┌──

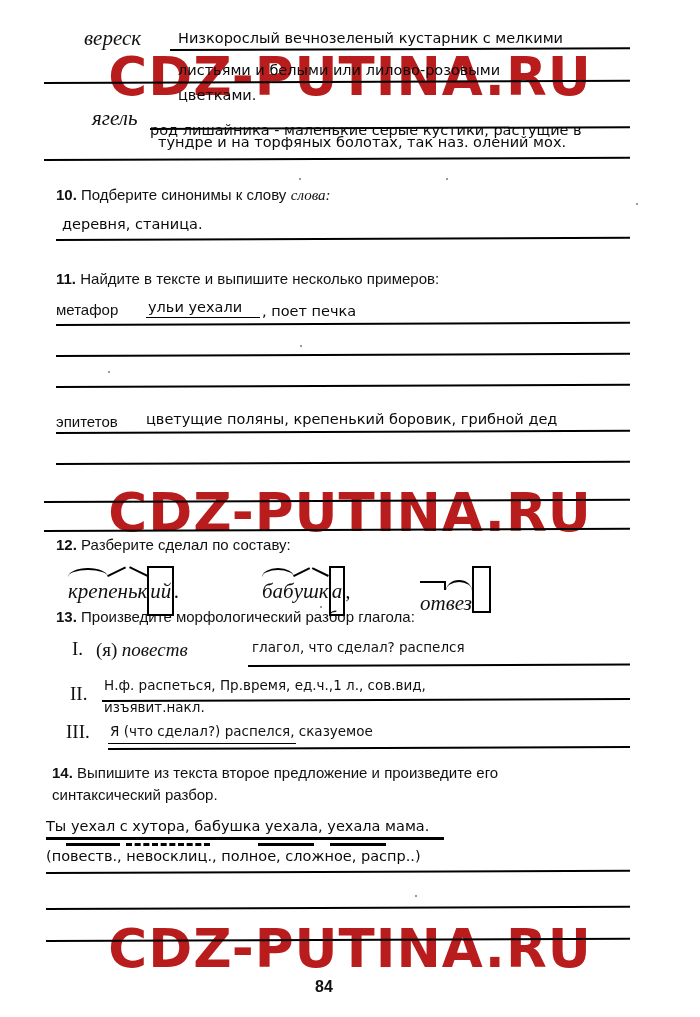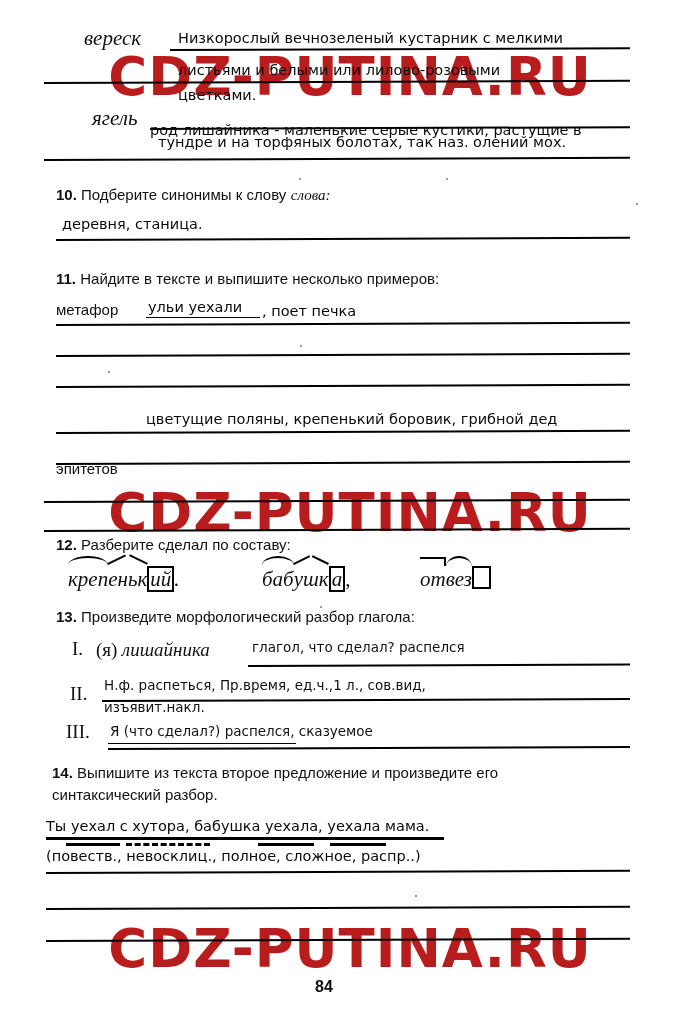--- a/index.html
+++ b/index.html
@@ -98,21 +98,21 @@
     position: absolute;
     z-index: 5;
     font-family: "Liberation Serif", serif;
     font-style: italic;
     font-size: 21px;
     white-space: nowrap;
   }
   .morph .seg { position: relative; display: inline-block; }
   .morph .ending {
     border: 2px solid #000;
-    padding: 0 1px;
+    padding: 12px 1px;
     display: inline-block;
     line-height: 1.05;
   }
   .morph .ending.zero {
     width: 13px;
     height: 19px;
     vertical-align: -3px;
   }
   
   .arc {
@@ -228,21 +228,21 @@
 
   <div class="txt q-text" style="left:56px; top:301px;">метафор</div>
   <div class="txt hand" style="left:148px; top:299px;">ульи уехали</div>
   <div class="rule thin" style="left:146px; top:317px; width:114px;"></div>
   <div class="txt hand" style="left:262px; top:303px;">, поет печка</div>
   <div class="rule skew" style="left:56px; top:324px; width:574px;"></div>
 
   <div class="rule skew" style="left:56px; top:355px; width:574px;"></div>
   <div class="rule skew" style="left:56px; top:386px; width:574px;"></div>
 
-  <div class="txt q-text" style="left:56px; top:413px;margin-top:47px;">эпитетов</div>
+  <div class="txt q-text" style="left:56px; top:413px;">эпитетов</div>
   <div class="txt hand" style="left:146px; top:411px;">цветущие поляны, крепенький боровик, грибной дед</div>
   <div class="rule skew" style="left:56px; top:432px; width:574px;"></div>
 
   <div class="rule skew" style="left:56px; top:463px; width:574px;"></div>
   <div class="rule skew" style="left:44px; top:501px; width:586px;"></div>
   <div class="rule skew" style="left:44px; top:530px; width:586px;"></div>
 
   <div class="txt" style="left:56px; top:536px;">
     <span class="q-num">12.</span><span class="q-text">&nbsp;</span><span class="q-text">Разберите сделал по составу:</span>
   </div>
@@ -276,21 +276,21 @@
       <span>вез</span>
     </span><span class="ending zero"></span>
   </div>
 
   <div class="txt" style="left:56px; top:608px;">
     <span class="q-num">13.</span><span class="q-text">&nbsp;</span><span class="q-text">Произведите морфологический разбор глагола:</span>
   </div>
 
   <div class="txt roman" style="left:72px; top:638px;">I.</div>
   <div class="txt" style="left:96px; top:639px;">
-    <span class="roman">(я)</span><span>&nbsp;</span><span class="ital-serif" style="font-size:19px;">лишайника</span>
+    <span class="roman">(я)</span><span>&nbsp;</span><span class="ital-serif" style="font-size:19px;">повеств</span>
   </div>
   <div class="txt hand-sm" style="left:252px; top:640px;">глагол, что сделал? распелся</div>
   <div class="rule skew" style="left:248px; top:665px; width:382px;"></div>
 
   <div class="txt roman" style="left:70px; top:683px;">II.</div>
   <div class="txt hand-sm" style="left:104px; top:678px;">Н.ф. распеться, Пр.время, ед.ч.,1 л., сов.вид,</div>
   <div class="rule skew" style="left:102px; top:700px; width:528px;"></div>
   <div class="txt hand-sm" style="left:104px; top:700px;">изъявит.накл.</div>
 
   <div class="txt roman" style="left:66px; top:721px;">III.</div>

└──

▸ **EXERCISE DESCRIPTION**
Every line from the start of the material through the line holding "-228,21 +228,21 @@" must be returned exactly, and the pictures must not.

▸ **TASK SOLUTION**
--- a/index.html
+++ b/index.html
@@ -98,21 +98,21 @@
     position: absolute;
     z-index: 5;
     font-family: "Liberation Serif", serif;
     font-style: italic;
     font-size: 21px;
     white-space: nowrap;
   }
   .morph .seg { position: relative; display: inline-block; }
   .morph .ending {
     border: 2px solid #000;
-    padding: 0 1px;
+    padding: 12px 1px;
     display: inline-block;
     line-height: 1.05;
   }
   .morph .ending.zero {
     width: 13px;
     height: 19px;
     vertical-align: -3px;
   }
   
   .arc {
@@ -228,21 +228,21 @@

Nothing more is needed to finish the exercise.